Data entries
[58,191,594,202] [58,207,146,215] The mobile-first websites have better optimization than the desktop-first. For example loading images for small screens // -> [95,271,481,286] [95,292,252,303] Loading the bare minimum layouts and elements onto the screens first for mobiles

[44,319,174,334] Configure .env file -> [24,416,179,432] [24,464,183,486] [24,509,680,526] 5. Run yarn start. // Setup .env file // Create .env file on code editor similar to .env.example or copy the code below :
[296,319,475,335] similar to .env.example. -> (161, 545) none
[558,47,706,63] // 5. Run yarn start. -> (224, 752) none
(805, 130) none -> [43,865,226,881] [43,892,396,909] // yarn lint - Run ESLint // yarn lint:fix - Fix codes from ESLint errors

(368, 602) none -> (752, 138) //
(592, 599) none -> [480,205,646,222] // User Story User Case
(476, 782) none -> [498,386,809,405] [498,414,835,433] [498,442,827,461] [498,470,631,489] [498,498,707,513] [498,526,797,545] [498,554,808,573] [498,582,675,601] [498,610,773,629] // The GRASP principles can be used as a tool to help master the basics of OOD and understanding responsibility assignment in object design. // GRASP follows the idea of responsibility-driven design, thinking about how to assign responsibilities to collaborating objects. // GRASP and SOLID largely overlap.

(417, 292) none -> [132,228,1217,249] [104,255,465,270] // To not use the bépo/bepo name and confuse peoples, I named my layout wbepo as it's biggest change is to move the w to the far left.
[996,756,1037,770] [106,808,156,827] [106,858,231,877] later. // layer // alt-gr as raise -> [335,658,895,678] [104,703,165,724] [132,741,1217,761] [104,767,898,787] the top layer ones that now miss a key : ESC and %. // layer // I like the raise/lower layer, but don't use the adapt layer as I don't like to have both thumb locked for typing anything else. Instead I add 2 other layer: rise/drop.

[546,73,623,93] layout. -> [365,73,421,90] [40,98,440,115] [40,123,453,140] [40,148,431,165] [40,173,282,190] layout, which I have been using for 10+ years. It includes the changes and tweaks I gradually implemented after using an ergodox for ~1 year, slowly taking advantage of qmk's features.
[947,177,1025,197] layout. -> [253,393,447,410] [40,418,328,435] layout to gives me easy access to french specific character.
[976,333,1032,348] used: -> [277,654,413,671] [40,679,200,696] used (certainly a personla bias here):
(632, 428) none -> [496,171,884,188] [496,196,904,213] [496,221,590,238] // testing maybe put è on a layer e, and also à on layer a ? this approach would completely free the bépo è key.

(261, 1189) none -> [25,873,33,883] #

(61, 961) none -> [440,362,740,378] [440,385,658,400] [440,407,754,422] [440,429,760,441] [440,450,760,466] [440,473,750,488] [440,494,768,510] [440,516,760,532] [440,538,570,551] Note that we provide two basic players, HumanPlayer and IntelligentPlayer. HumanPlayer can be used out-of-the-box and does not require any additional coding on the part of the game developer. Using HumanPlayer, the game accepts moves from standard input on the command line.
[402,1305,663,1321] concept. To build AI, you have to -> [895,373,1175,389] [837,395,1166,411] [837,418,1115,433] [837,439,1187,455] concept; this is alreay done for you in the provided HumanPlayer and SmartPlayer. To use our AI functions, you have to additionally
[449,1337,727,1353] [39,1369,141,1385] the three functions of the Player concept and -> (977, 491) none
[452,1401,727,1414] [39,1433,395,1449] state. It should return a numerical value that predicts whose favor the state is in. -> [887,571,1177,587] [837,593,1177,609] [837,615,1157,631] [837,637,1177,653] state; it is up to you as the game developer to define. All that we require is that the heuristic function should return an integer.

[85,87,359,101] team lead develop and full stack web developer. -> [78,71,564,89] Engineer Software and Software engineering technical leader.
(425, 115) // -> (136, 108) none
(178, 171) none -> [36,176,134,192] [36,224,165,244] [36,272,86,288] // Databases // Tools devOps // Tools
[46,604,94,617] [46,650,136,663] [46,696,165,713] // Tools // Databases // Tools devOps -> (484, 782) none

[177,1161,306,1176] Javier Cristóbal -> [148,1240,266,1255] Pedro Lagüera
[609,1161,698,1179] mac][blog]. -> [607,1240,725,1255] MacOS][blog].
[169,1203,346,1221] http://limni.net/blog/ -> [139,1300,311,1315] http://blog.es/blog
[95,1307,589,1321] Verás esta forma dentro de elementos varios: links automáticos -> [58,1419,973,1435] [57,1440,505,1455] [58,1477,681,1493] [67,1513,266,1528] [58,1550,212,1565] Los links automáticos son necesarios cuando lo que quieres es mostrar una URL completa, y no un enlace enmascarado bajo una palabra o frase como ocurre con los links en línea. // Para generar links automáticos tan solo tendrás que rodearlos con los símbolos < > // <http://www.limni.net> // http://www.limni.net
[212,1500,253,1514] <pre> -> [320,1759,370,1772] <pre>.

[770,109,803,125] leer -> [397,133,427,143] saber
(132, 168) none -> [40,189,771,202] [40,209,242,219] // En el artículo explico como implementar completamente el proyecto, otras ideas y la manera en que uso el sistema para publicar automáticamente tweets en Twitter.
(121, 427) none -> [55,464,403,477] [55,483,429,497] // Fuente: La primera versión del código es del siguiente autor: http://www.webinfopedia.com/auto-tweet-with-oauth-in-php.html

Action item:
Could you return exactly the stretch of the data above that starts at the line with "[177,1161,306,1176] Javier Cristóbal" and ends at the line with "[169,1203,346,1221] http://limni.net/blog/ ->", both lines included?

Solution to this task:
[177,1161,306,1176] Javier Cristóbal -> [148,1240,266,1255] Pedro Lagüera
[609,1161,698,1179] mac][blog]. -> [607,1240,725,1255] MacOS][blog].
[169,1203,346,1221] http://limni.net/blog/ -> [139,1300,311,1315] http://blog.es/blog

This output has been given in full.